MAAFKAN DINDA...
Hampir
setahun sejak pernikahanku, aku dan suamiku tinggal di kos-kosan. Paling
belakang, tinggal keluarga muda dengan dua anak, Pak Nasrul namanya. Bagian
tengah, ada beberapa kamar untuk anak-anak SMA Islam. Rata-rata kelas II.
Paling depan menghadap ke jalan adalah tempat tinggal kami. Bagian samping,
memanjang ke belakang adalah tempat cuci dan jemuran penghuni kos-kosan.
Jendela kami tepat menghadap ke tempat cucian.
***
Seperti
biasa, tiap Kamis sore anak-anak SMA itu mencuci seragam sekolah mereka karena
Jum’at besok libur. Anak-anak itu tak memakai kerudung, karena bagi mereka
kerudung hanyalah peraturan sekolah.
Di tempat cucian, suara gaduh gadis-gadis SMA
itu membuatkku yang sedang istirahat dan tiduran di kamar merasa terganggu.

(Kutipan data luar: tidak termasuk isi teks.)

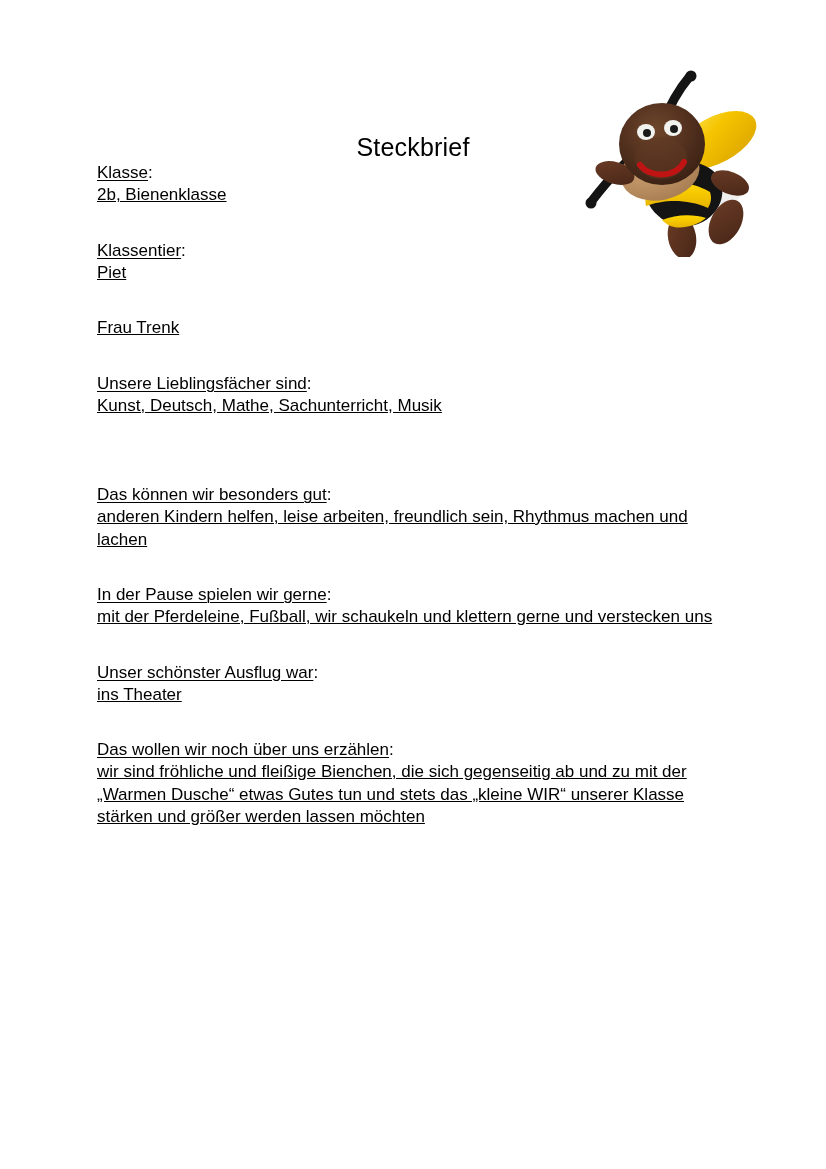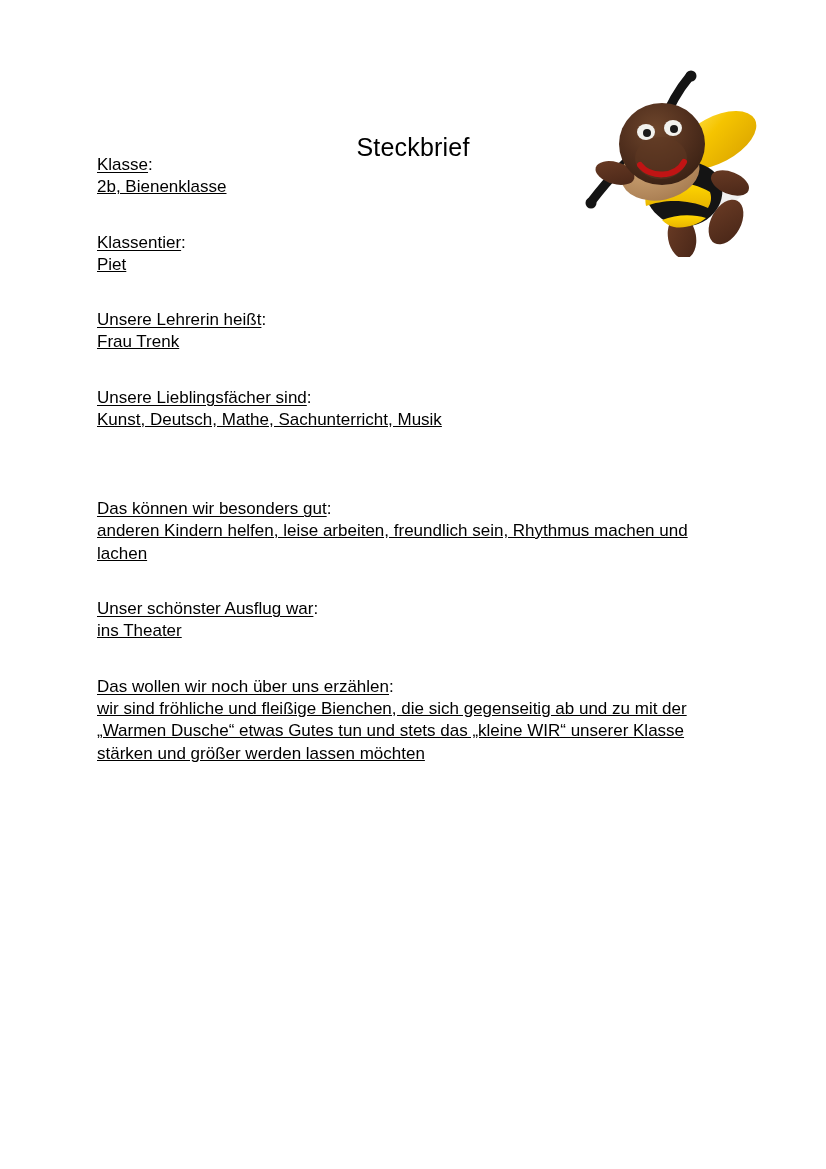--- a/index.html
+++ b/index.html
@@ -41,7 +41,7 @@
     width: 640px;
   }
   .section {
-    margin: 0 0 33px 0;
+    margin: 8px 0 33px 0;
   }
   .section.wide-gap {
     margin-bottom: 67px;

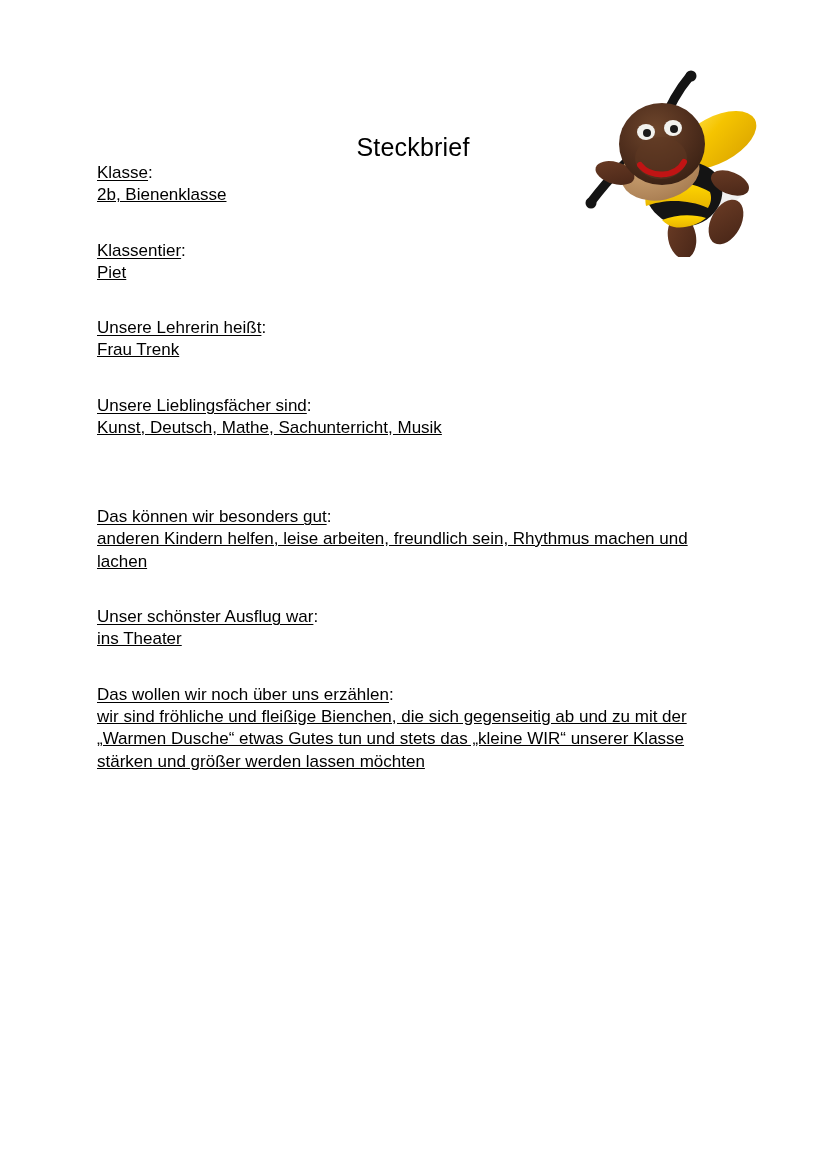--- a/index.html
+++ b/index.html
@@ -191,7 +191,6 @@
     </div>
 
     <div class="section">
-      <span class="section-label"><span class="lbl-text">Unsere Lehrerin heißt</span><span class="lbl-colon">:</span></span>
       <span class="section-value">Frau Trenk</span>
     </div>
 

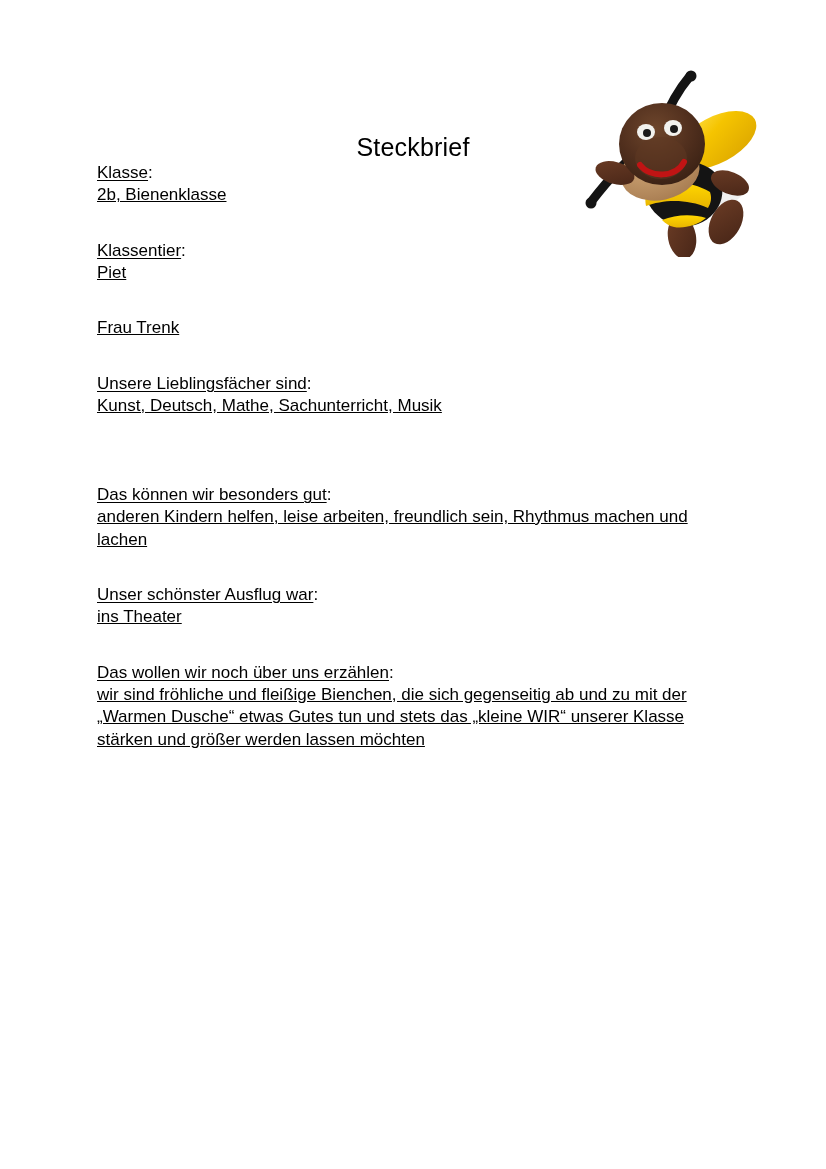--- a/index.html
+++ b/index.html
@@ -204,6 +204,10 @@
       <span class="section-value">anderen Kindern helfen, leise arbeiten, freundlich sein, Rhythmus machen und lachen</span>
     </div>
 
+    <div class="section">
+      <span class="section-label"><span class="lbl-text">In der Pause spielen wir gerne</span><span class="lbl-colon">:</span></span>
+      <span class="section-value">mit der Pferdeleine, Fußball, wir schaukeln und klettern gerne und verstecken uns</span>
+    </div>
 
     <div class="section">
       <span class="section-label"><span class="lbl-text">Unser schönster Ausflug war</span><span class="lbl-colon">:</span></span>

Biasa, anak ABG memang suka berlebihan jika bercanda. Inilah yang membuatku
risih dengan ulah mereka. Sebenarnya sudah berkali-kali ku tegur mereka, bahkan
tak jarang ku memarahi mereka, tapi namanya saja anak-anak yang belum dewasa,
masih saja belum kapok.
Suara
mereka makin ramai, suara tawa dan jeritan menjadi satu dan membikin suasana
hatiku memanas. Akhirnya kesebaranku mulai terkikis dan terpaksa ku turun dari
ranjang untuk melihat sumber kegaduhan itu.
Dari
balik tirai kamar, ku arahkan mataku ke jendela. Pemandangan pertama yang
kulihat bukanlah gadis-gadis yang gaduh itu, tapi sosok suamiku yang sedang
duduk di depan jendela yang menghadap ke tempat cucian. Di tangannya ada koran
yang tengah dibacanya. Melihat kondisi tersebut, kurasakan suhu badanku
tiba-tiba naik, menjalar dari kaki sampai kepala. Kupingku panas. Dadaku terasa
sesak. Mengapa suamiku memilih tempat itu untuk membaca koran? Apa maunya? Eit,
terlihat dari gerakan kepalanya, dia memandang ke arah gadis-gadis itu! Wah
apakah ini yang dia inginkan? Menikmati pemandangan yang mungkin menurutnya
sangat mengasyikkan atau bahkan bisa buat cuci mata di sore hari?. Perlahan ku
hampiri dia, dan ku sentuh pundaknya. Ia menggerakkan kepalanya sedikit dan
kembali ke koran yang dibacanya.
“Sepertinya
dari tadi tak beranjak dari sini, Mas. Serius lagi. Memang ada kabar menarik
apa di koran?”, kataku dengan senyum sinis. Nada suaraku lembut tapi menohok.
Ku memang menyindirnya.
“Hm,
biasa aja ...”, kata suamiku sambil membolak-balikan halaman tanpa menoleh ke
arahku walau sebentar. Cih! Tentu saja biasa, tapi yang bikin kerasan di tempat
ini karena ada gadis-gadis itu kan? .
Ku
berjalan menuju rak buku di samping suamiku, mengambil buku dan sekedar
membolak-balik halaman tanpa membaca. Ku menunggu sampai suamiku berkata
sesuatu untukku. Tapi tak kunjung juga ia berbicara. Kuambil beberapa buku
dengan cepat dan sengaja ku jatuhkan salah satu buku yang ku bawa.
Srek!
Kusampar buku yang terjatuh di lantai, sambil melirik suamiku yang menatap ke luar
jendela. Huh! Begitu asyiknya melihat gadis-gadis tak berkerudung itu sehingga
tak menggubrisku.
Tapi
... apa benar suamiku melihat anak-anak yang sedang mencuci itu? Dia kan baca koran? Ah! Kamuflase! Sebentar-sebentar
matanya kan diangkat, tepat pada gadis-gadis muda itu kah?
Terbakar
sudah hatiku melihat suamiku yang semakin banyak melemparkan pandangannya kepada
gadis-gadis itu. Dasar mata keranjang! Umpatku dalam hati. Huh! Gadis-gadis itu
apalagi, genit! Tertawa dibuat-buat. Nyanyi keras-keras pula! Memang merdu!?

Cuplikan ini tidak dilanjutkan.